Re: [RFC/PATCHv2 1/6] decorate: allow storing values instead of pointers

git@vger.kernel.org mailing list mirror (one of many)
 help / color / mirror / code / Atom feed

From: Jeff King <peff@peff.net>
To: Jonathan Nieder <jrnieder@gmail.com>
Cc: git@vger.kernel.org, "Junio C Hamano" <gitster@pobox.com>,
	"Jakub Narebski" <jnareb@gmail.com>, "Ted Ts'o" <tytso@mit.edu>,
	"Ævar Arnfjörð Bjarmason" <avarab@gmail.com>,
	"Clemens Buchacher" <drizzd@aon.at>,
	"Shawn O. Pearce" <spearce@spearce.org>,
	"David Barr" <davidbarr@google.com>
Subject: Re: [RFC/PATCHv2 1/6] decorate: allow storing values instead of pointers
Date: Wed, 13 Jul 2011 16:08:15 -0400	[thread overview]
Message-ID: <20110713200814.GD31965@sigill.intra.peff.net> (raw)
In-Reply-To: <20110713175250.GA1448@elie>

On Wed, Jul 13, 2011 at 12:52:50PM -0500, Jonathan Nieder wrote:

> > +void dump_longs(void)
> > +{
> > +	int i;
> > +	for (i = 0; i < longs.size; i++) {
> > +		struct object_decoration *e = decoration_slot(&longs, i);
> > +		unsigned long *value = (unsigned long *)e->decoration;
> > +
> > +		/* empty hash slot */
> > +		if (!e->base)
> > +			continue;
> > +
> > +		printf("%s -> %lu\n", sha1_to_hex(e->base->sha1), *value);
> 
> ... a cast is needed to use it.  Makes some sense.
> 
> What alignment guarantees are there for the field, if any?  I'm
> especially worried about platforms like sparc32 where the pointer
> width is 32 bits but some types need to be aligned to 64 bits.

We're packing these structs into a heap-allocated byte array.
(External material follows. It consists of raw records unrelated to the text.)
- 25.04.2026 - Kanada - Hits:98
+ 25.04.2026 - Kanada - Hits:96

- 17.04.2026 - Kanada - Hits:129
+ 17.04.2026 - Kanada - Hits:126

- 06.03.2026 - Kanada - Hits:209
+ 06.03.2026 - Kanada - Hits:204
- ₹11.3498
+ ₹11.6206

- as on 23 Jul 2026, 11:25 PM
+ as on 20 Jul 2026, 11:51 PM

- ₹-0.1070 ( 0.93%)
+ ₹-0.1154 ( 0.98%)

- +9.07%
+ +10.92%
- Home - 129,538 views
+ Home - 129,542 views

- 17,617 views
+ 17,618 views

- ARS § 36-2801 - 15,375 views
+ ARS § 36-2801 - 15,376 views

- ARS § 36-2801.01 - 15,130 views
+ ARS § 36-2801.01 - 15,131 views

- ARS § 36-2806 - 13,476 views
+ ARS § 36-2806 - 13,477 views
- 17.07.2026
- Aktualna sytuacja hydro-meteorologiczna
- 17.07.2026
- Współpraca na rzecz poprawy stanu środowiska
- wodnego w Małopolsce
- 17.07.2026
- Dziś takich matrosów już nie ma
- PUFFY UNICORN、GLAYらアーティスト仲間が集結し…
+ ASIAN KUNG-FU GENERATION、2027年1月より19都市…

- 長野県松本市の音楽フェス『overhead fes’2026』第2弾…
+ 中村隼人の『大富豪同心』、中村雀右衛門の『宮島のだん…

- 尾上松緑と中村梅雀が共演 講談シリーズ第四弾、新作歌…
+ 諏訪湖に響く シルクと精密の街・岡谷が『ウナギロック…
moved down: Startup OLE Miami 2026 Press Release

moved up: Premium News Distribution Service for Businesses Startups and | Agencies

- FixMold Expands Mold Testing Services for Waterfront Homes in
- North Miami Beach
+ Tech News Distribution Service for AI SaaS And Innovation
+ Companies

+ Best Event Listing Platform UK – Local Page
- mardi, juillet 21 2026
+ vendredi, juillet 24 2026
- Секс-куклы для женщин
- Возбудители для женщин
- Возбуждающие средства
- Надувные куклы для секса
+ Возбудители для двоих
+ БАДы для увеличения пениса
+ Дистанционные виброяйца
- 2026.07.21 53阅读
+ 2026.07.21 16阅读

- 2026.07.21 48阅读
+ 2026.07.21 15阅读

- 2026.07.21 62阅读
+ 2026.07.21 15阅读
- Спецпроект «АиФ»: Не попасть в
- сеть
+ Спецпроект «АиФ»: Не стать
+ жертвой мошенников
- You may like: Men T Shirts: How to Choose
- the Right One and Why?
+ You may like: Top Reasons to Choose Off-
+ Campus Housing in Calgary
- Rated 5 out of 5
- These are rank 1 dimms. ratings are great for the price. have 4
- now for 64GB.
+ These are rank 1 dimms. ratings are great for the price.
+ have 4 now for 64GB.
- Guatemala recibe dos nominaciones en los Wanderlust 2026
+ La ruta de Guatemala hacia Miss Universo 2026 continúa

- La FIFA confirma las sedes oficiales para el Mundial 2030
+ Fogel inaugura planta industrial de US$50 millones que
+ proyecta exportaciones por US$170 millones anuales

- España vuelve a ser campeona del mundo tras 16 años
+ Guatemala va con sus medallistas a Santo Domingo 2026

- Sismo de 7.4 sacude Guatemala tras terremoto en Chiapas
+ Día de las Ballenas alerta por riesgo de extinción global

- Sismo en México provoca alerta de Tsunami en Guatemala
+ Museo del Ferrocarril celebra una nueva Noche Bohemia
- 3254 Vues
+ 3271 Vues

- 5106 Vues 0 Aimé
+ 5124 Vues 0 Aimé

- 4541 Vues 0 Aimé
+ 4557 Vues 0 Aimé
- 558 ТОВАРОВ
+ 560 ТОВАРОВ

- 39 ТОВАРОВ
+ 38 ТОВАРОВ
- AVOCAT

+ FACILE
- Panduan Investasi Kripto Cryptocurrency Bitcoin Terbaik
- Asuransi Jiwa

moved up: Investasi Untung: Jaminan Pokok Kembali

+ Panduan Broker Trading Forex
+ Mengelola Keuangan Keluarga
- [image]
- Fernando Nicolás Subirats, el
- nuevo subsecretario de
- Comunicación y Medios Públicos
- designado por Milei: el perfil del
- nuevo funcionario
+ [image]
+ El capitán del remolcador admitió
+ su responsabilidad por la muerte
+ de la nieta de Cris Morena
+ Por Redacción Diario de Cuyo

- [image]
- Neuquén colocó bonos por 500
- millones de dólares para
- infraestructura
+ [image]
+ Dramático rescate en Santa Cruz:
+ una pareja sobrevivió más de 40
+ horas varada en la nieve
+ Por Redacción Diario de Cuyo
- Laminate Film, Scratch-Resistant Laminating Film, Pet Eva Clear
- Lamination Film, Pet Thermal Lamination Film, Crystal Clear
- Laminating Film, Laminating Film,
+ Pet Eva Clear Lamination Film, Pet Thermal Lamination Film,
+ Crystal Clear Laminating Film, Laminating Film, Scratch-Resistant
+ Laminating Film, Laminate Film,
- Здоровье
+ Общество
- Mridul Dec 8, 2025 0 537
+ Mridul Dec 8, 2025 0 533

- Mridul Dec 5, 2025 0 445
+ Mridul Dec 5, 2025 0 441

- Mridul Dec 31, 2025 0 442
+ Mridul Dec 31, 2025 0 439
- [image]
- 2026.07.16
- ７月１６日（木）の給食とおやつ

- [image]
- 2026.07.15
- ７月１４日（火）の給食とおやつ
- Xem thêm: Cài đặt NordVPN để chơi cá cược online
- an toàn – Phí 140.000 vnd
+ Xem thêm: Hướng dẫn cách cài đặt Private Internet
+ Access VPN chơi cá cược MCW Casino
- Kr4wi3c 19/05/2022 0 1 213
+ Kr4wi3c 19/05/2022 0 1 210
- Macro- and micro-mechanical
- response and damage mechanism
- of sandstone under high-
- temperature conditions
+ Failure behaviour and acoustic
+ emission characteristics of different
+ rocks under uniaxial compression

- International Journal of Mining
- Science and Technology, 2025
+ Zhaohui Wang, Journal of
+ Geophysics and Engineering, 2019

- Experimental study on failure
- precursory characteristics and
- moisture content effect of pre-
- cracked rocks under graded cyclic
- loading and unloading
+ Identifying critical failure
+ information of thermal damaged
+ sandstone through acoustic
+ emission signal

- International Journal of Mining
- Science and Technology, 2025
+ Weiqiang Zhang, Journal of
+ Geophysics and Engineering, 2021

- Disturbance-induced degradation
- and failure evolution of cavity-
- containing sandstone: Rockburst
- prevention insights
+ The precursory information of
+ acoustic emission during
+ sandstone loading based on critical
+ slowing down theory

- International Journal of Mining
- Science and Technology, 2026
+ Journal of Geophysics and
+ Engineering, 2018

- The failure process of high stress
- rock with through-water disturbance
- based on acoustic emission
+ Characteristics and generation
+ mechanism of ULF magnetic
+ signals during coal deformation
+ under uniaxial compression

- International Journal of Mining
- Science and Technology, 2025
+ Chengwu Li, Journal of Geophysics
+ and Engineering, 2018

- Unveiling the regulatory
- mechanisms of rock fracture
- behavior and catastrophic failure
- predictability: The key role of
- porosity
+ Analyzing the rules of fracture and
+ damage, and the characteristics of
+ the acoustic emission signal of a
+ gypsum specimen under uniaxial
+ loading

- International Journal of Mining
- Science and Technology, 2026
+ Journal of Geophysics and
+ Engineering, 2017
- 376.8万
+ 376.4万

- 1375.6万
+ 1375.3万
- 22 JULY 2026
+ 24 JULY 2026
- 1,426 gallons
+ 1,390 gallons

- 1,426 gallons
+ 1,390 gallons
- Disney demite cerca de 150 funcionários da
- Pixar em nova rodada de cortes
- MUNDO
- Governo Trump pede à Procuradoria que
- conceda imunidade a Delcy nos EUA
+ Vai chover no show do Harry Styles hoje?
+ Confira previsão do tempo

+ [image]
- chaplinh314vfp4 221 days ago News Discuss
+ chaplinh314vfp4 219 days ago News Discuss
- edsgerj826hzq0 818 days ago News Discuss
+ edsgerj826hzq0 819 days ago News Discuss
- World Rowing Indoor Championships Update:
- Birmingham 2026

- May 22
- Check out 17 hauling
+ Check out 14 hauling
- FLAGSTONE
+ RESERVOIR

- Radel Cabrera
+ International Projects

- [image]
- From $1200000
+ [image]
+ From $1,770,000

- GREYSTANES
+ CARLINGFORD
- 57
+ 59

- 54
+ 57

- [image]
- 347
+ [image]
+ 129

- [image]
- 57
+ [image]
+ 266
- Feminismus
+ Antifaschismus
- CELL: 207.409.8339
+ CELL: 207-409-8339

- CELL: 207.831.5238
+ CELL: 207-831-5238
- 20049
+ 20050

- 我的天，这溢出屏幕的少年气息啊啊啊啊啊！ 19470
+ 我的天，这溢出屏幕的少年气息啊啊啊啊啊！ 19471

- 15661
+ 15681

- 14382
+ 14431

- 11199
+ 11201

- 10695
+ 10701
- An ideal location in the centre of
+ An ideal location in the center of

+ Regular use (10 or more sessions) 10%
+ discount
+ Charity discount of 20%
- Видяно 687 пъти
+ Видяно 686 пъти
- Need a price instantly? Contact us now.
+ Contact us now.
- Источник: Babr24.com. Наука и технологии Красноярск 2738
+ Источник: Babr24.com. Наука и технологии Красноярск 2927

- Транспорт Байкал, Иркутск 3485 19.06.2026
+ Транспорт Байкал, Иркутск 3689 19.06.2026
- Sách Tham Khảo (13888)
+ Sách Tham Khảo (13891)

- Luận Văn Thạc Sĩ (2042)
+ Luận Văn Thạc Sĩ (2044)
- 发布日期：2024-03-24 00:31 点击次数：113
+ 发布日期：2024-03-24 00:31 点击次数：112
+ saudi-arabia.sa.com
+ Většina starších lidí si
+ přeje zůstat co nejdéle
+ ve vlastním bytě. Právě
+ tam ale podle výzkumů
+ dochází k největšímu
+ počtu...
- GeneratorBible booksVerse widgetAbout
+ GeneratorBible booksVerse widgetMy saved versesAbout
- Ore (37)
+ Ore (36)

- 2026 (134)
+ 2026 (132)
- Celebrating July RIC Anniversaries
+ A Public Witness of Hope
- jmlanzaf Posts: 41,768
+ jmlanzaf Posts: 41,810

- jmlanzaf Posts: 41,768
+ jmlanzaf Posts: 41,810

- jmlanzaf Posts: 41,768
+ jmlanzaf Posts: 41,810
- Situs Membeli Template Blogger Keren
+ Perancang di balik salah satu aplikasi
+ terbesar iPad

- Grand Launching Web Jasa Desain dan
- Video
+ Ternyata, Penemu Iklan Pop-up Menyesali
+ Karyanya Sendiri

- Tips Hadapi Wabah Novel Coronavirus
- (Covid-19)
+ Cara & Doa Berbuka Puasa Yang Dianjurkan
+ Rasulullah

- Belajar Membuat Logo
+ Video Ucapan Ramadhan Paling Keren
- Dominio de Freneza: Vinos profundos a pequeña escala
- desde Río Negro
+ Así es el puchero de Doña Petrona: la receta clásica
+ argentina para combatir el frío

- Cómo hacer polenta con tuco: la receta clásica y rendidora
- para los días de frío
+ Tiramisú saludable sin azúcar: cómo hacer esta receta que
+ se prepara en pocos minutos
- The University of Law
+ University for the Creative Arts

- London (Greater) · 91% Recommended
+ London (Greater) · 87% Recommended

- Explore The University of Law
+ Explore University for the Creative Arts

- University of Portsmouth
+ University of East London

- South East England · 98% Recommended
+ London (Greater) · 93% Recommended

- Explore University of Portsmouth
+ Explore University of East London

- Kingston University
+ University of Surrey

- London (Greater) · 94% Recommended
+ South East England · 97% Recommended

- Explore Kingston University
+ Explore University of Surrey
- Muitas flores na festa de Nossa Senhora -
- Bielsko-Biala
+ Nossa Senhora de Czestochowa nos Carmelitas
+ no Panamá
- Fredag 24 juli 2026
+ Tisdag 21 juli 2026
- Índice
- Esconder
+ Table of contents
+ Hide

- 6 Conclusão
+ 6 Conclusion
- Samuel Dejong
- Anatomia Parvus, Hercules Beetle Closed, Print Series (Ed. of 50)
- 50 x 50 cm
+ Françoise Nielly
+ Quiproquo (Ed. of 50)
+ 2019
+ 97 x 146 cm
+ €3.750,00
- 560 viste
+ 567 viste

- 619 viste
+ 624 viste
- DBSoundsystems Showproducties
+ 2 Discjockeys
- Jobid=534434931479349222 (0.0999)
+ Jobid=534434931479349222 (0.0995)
Each
struct takes up the size of the struct as defined by the compiler, plus
$width bytes. So with a 32-bit pointer and 32-bit data, you are probably
looking at data fields offset by 32-bits. Which might be wrong on
sparc32.

The result of malloc is guaranteed to be aligned for any type. But for
arrays, I'm not sure how that is handled. The only thing that makes
sense to me is that a sparc compiler with something like:

  struct foo {
    struct bar *pointer; /* pointers are 32-bits */
    double value; /* assume doubles need to be 64-bit aligned */
  };

would have to actually put in 32-bits of padding to meet the alignment
goals (and possibly some padding at the end so that the followup struct
in an array is aligned properly). But I don't know how this is handled,
so I'm just guessing.

And if that is the case, then yeah, there may well be an alignment issue
here. It gets even worse if you try to store something with an odd
alignment, like a 3-byte sequence.

So perhaps the safest thing would be to always memcpy into a real,
properly aligned destination. I'd have to tweak the get_value interface
a little bit, but it's not a big deal. It's going to be a little bit
slower, of course, but I doubt the extra few instructions will be
measurable.

I have to say, though, between the alignment issues and the strict
aliasing, I am tempted to scrap this whole approach and just use macros
to define the few functions we need. It's not like these containers are
heterogenous, or that we have a ton of types. Right now we want to map
"void *" and "uint32_t". In the future, I'd like to map a 20-byte sha1.

Doing something like:

  #define DECLARE_DECORATION(name, type) \
    void decoration_get_##name(struct decoration_##name *, \
                               struct object *, \
                               type value); \
    int decoration_set_##name(struct decoration_##name *, \
                              struct object *, \
                              type *value);

  DECLARE_DECORATION(void, void *);
  DECLARE_DECORATION(uint32, uint32_t);

  /* and then do an IMPLEMENT_DECORATION macro inside decorate.c */

is tempting. Writing your functions inside macros like this is ugly, but
then we know it's right, because the compiler knows what the sizes are
at compile time. And the optimizer can do its job properly, because
we're not fiddling the types at runtime.

> >  	for (i = 0; i < idnums.size; i++) {
> > +		struct object_decoration *deco = decoration_slot(&idnums, i);
> >  		if (deco->base && deco->base->type == 1) {
> > -			mark = ptr_to_mark(deco->decoration);
> > -			if (fprintf(f, ":%"PRIu32" %s\n", mark,
> > +			uint32_t *mark = (uint32_t *)deco->decoration;
> > +			if (fprintf(f, ":%"PRIu32" %s\n", *mark,
> >  				sha1_to_hex(deco->base->sha1)) < 0) {
> 
> Is this okay according to strict aliasing rules?  Maybe it would be
> safer to write
> 
> 			uint32_t mark;
> 			memcpy(&mark, deco->decoration, sizeof(mark));
> 
> which generates the same code in current versions of gcc on x86 if I
> remember correctly.

I guess you didn't read my comments on v1 of the patch. :)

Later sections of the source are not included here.